Interlinking with Related Research and Resources

Researchers looking to expand their NIR imaging toolkit may wish to consult articles such as:

• The GSH responsive indocyanine green loaded PD-1 inhibitory polypeptide AUNP12 modified MOF nanoparticles for photothermal and immunotherapy of melanoma (complements this guide by providing a detailed example of NIR dye-loaded nanoparticle therapeutics).
• Near-Infrared Dyes in Preclinical Imaging (extends the discussion by reviewing a broader portfolio of NIR dye technologies, including spectral comparisons and tips for multiparametric imaging).
• Tumor Imaging Contrast Agents: Mechanisms and Applications (contrasts IR-820 with alternative imaging agents, highlighting scenarios where its properties offer a technical edge).

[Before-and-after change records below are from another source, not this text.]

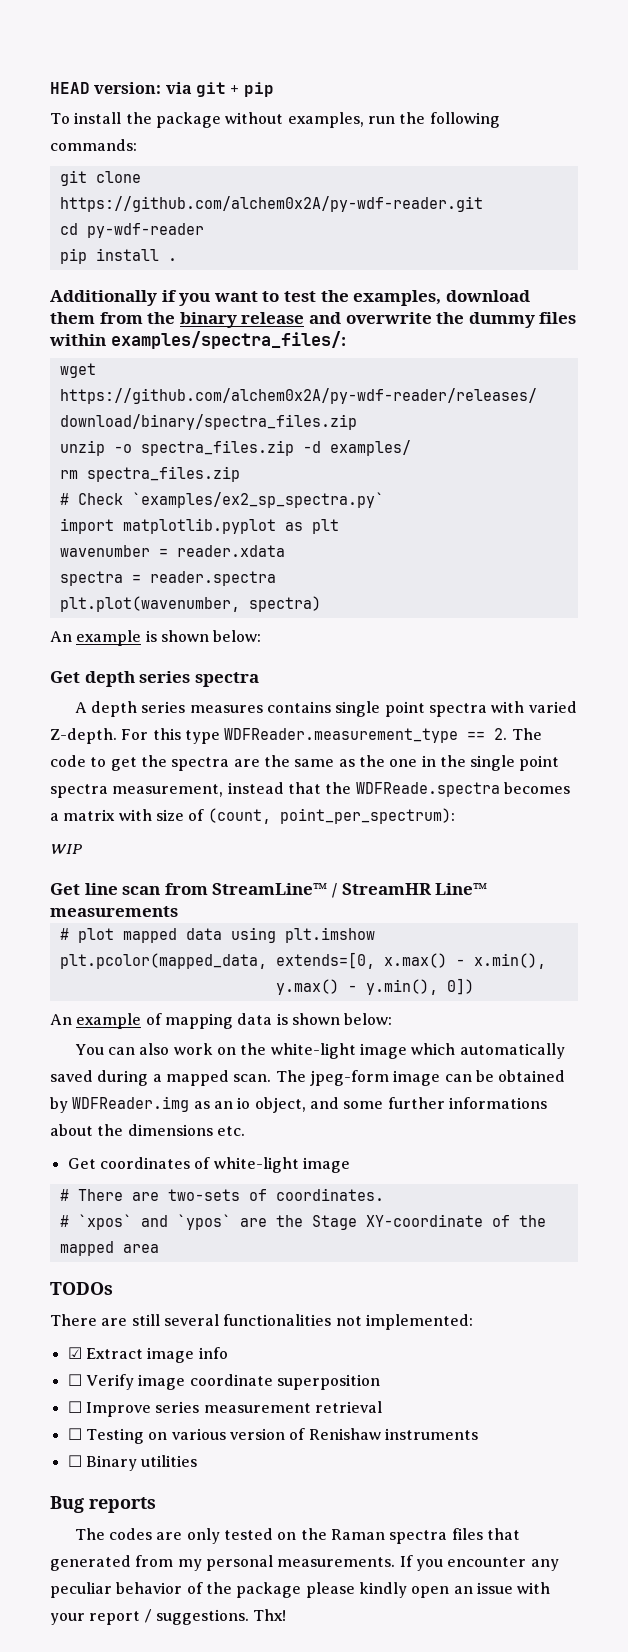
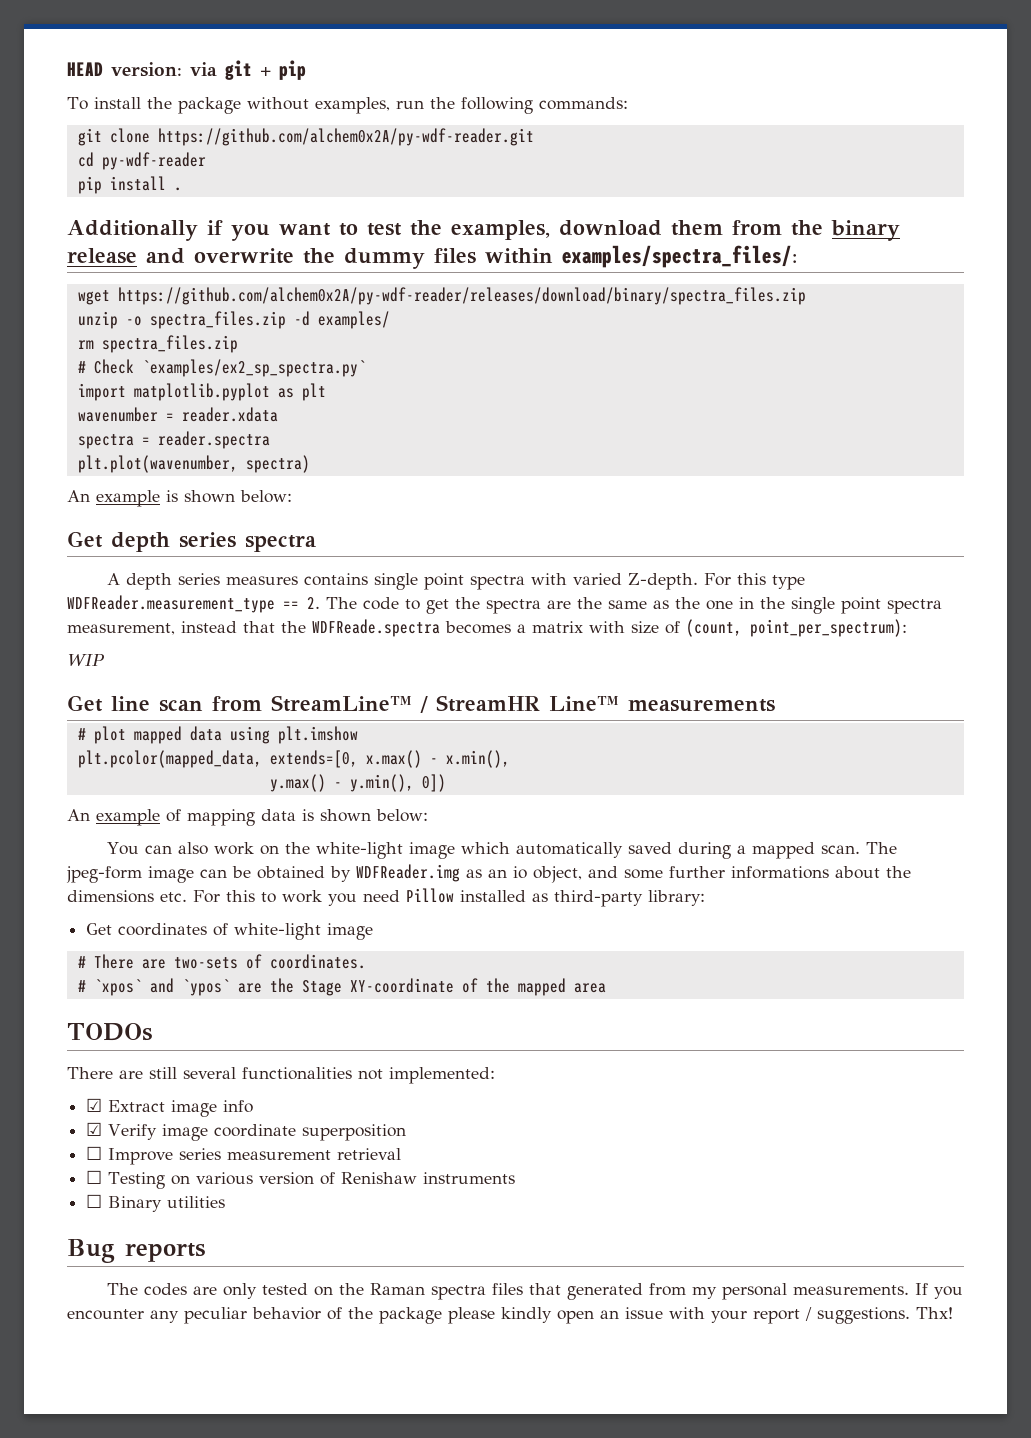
(245, 1131) none -> [193,888,705,907] For this to work you need Pillow installed as third-party library:
[67,1374,82,1386] ☐ -> [86,1122,103,1136] ☑

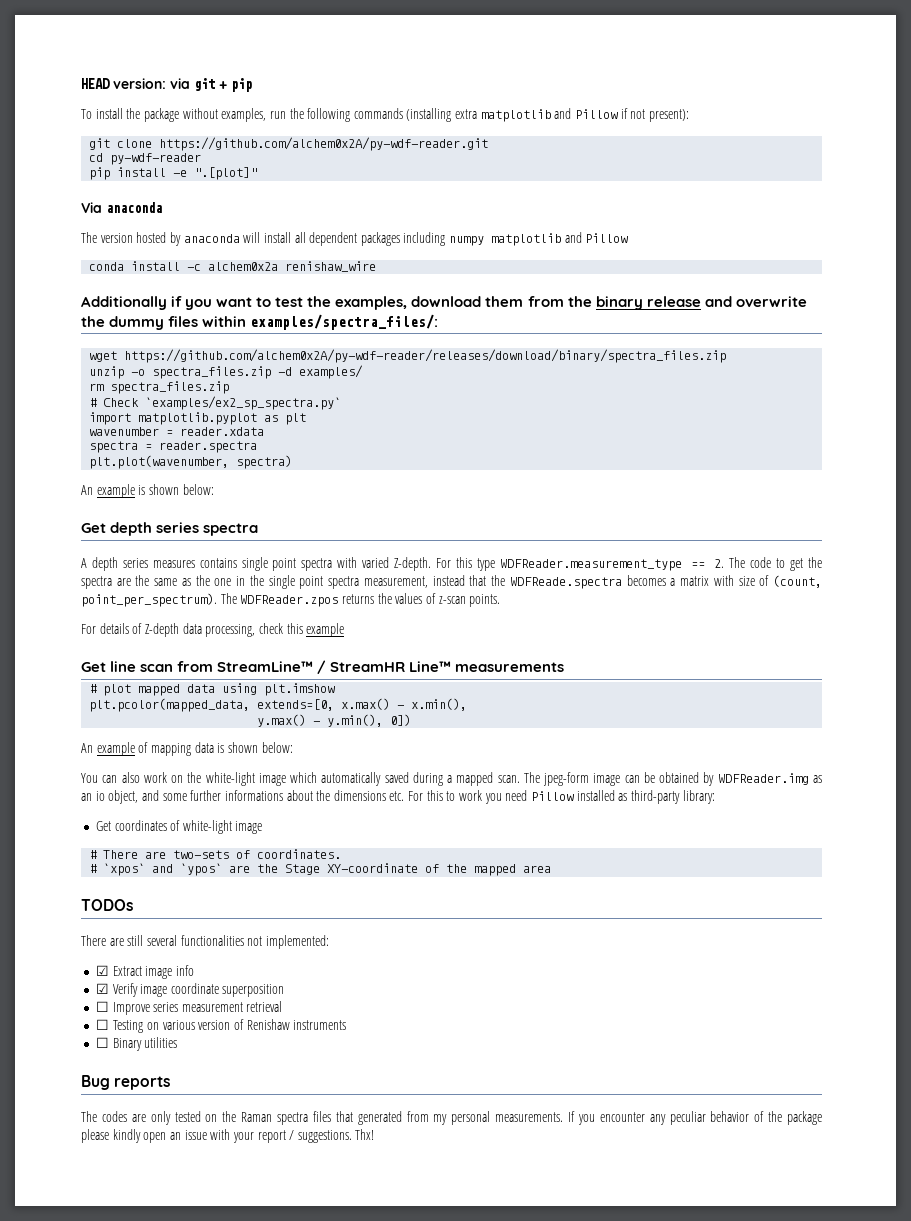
[538,97,628,110] commands: -> [353,108,689,122] commands (installing extra matplotlib and Pillow if not present):
[173,187,182,191] . -> [173,167,258,180] [81,202,162,213] [81,232,629,246] [89,261,377,272] -e ".[plot]" // Via anaconda // The version hosted by anaconda will install all dependent packages including numpy matplotlib and Pillow // conda install -c alchem0x2a renishaw_wire
[750,619,907,637] [67,654,105,666] point_per_spectrum): // WIP -> [81,593,501,607] [81,623,345,637] point_per_spectrum). The WDFReader.zpos returns the values of z-scan points. // For details of Z-depth data processing, check this example

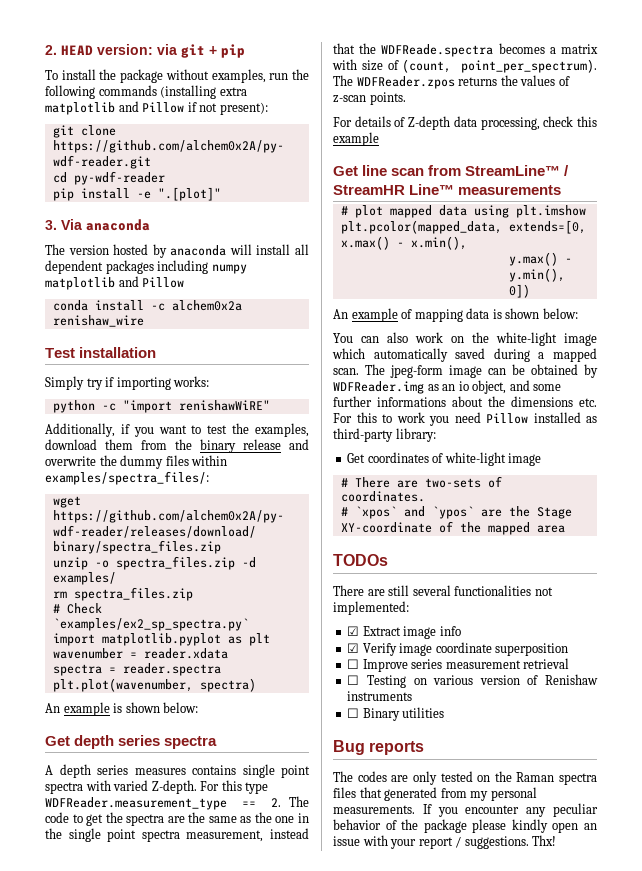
(81, 83) none -> [45,45,57,55] 2.
(258, 173) none -> [45,220,57,230] 3.
[81,296,167,310] Additionally -> [45,347,157,358] [45,376,210,390] [52,400,270,413] [45,423,115,437] Test installation // Simply try if importing works: // python -c "import renishawWiRE" // Additionally,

Future Outlook and Research Implications

The findings from Hao et al. (2023) and ongoing advances in nanomedicine signal a paradigm shift in how NIR dyes like IR-820 (New Indocyanine Green) are applied. Beyond conventional imaging, their integration into smart delivery vehicles and photothermal agents opens new frontiers for combined diagnosis and therapy. However, translation to clinical practice will require rigorous validation of safety, biocompatibility, and scalable synthesis routes.

For now, IR-820 remains a research-exclusive reagent, but its unique blend of deep tissue penetration, low background, and compatibility with emerging theranostic platforms ensures it will remain a mainstay in preclinical vascular and tumor imaging. APExBIO continues to support this innovation by providing high-quality, well-characterized IR-820 for cutting-edge research worldwide.